Persuasive communication

US Grant’s Lesson in Outside-In Thinking

Some outside-in thinking going on

The most important principle in persuasive communication is what I call outside-in thinking: the ability to plan your approach and frame your message according to a deep understanding of how the other person thinks and how they view the situation. Outside-in communicators know that one size does not fit all; it all starts with taking the perspective of the other person.

Throughout history, great generals have applied this concept by getting into the mind of their adversaries and adjust their strategy accordingly. Although “adversary” isn’t the way we want to consider those we’re trying to persuade, the principle of outside-in thinking is the same in both contexts. A story I just read about U.S. Grant in The Man Who Saved the Union, by H.W. Brands, illustrates this idea beautifully.

In February 1862, Grant commanded the Union forces that attacked the neighboring Confederate forts, Henry and Donelson, which guarded the Tennessee and Cumberland Rivers. Fort Henry fell relatively quickly, but Fort Donelson was a tougher nut to crack. It was  nominally commanded by John Floyd, but Grant knew that he would defer to the judgment of his second in command, General Gideon Pillow.  As Grant later wrote in his memoirs, he knew Pillow from their previous service together in the war against Mexico, and he was confident that he could approach aggressively against him.

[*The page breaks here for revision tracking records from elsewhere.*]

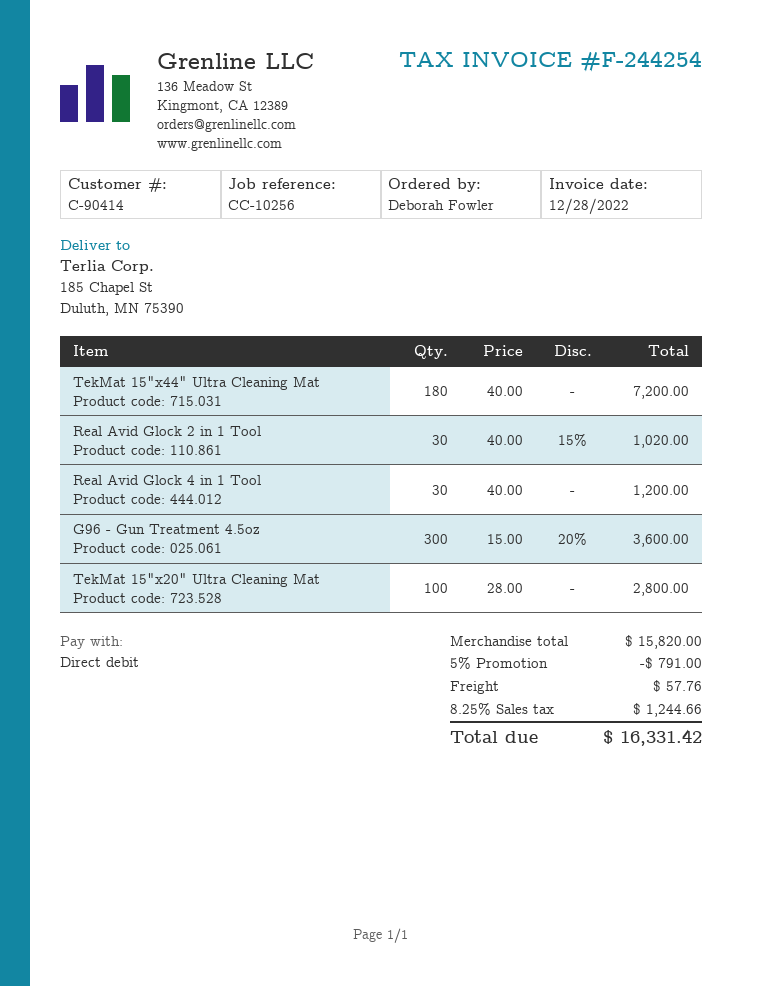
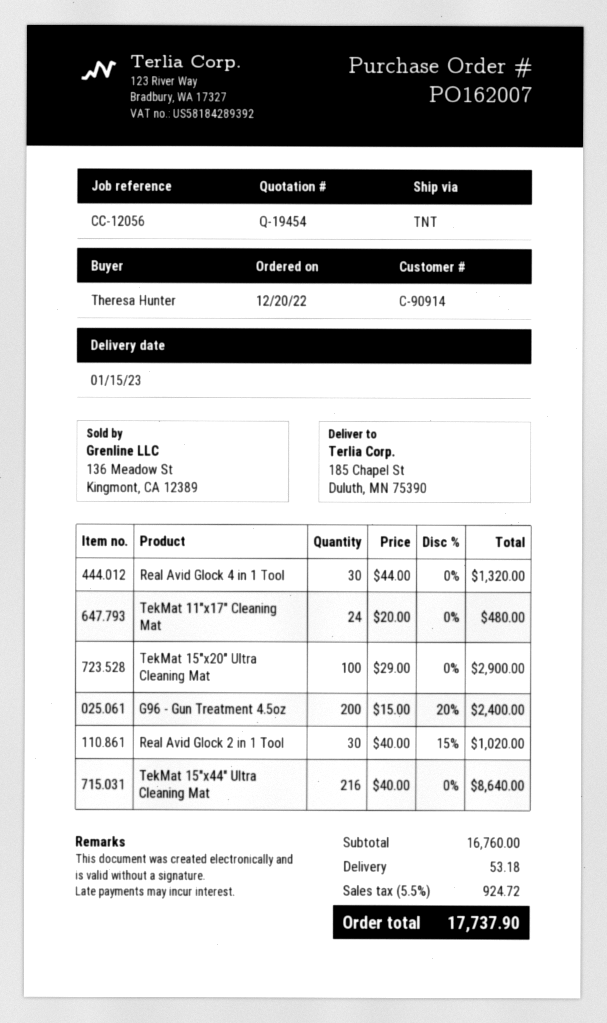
customer number: C-90414 -> C-90914
reference: CC-10256 -> CC-12056
ordered by: Deborah Fowler -> Theresa Hunter
TekMat 15"x44" Ultra Cleaning Mat: 180 x 40.00 = 7200.00 -> 216 x 40.00 = 8640.00
Real Avid Glock 4 in 1 Tool: 30 x 40.00 = 1200.00 -> 30 x 44.00 = 1320.00
G96 - Gun Treatment 4.5oz: 300 x 15.00 - 20% = 3600.00 -> 200 x 15.00 - 20% = 2400.00
TekMat 15"x20" Ultra Cleaning Mat: 100 x 28.00 = 2800.00 -> 100 x 29.00 = 2900.00
TekMat 11"x17" Cleaning Mat: none -> 24 x 20.00 = 480.00
subtotal: 15820.00 -> 16760.00
discount: 5% = 791.00 -> none
shipping: 57.76 -> 53.18
tax: 8.25% = 1244.66 -> 5.5% = 924.72
total: 16331.42 -> 17737.90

Knowing they could not hold out for long, on February 15th the Confederates launched a vigorous attack against the Union forces in attempt to escape the fort. The plan came close to success, but the Union lines just managed to hold on. Fearing Union reprisals, both Floyd and Pillow—establishing a tradition that incompetent CEOs follow to this day—snuck out during the night, leaving Simon Bolivar Buckner to unconditionally surrender the fort[1].

Buckner, who had served with Grant in California, told him that if he had been in command Grant would not have gotten up close to Donelson as easily as he did. As Grant later said in his memoirs: “I told him that if he had been in command I should not have tried in the way I did.”

 

 


[1] He was pretty ticked off about the unconditional surrender demand, having banked on his long friendship with Grant and the fact that he had loaned him money to return home from California after he left the service.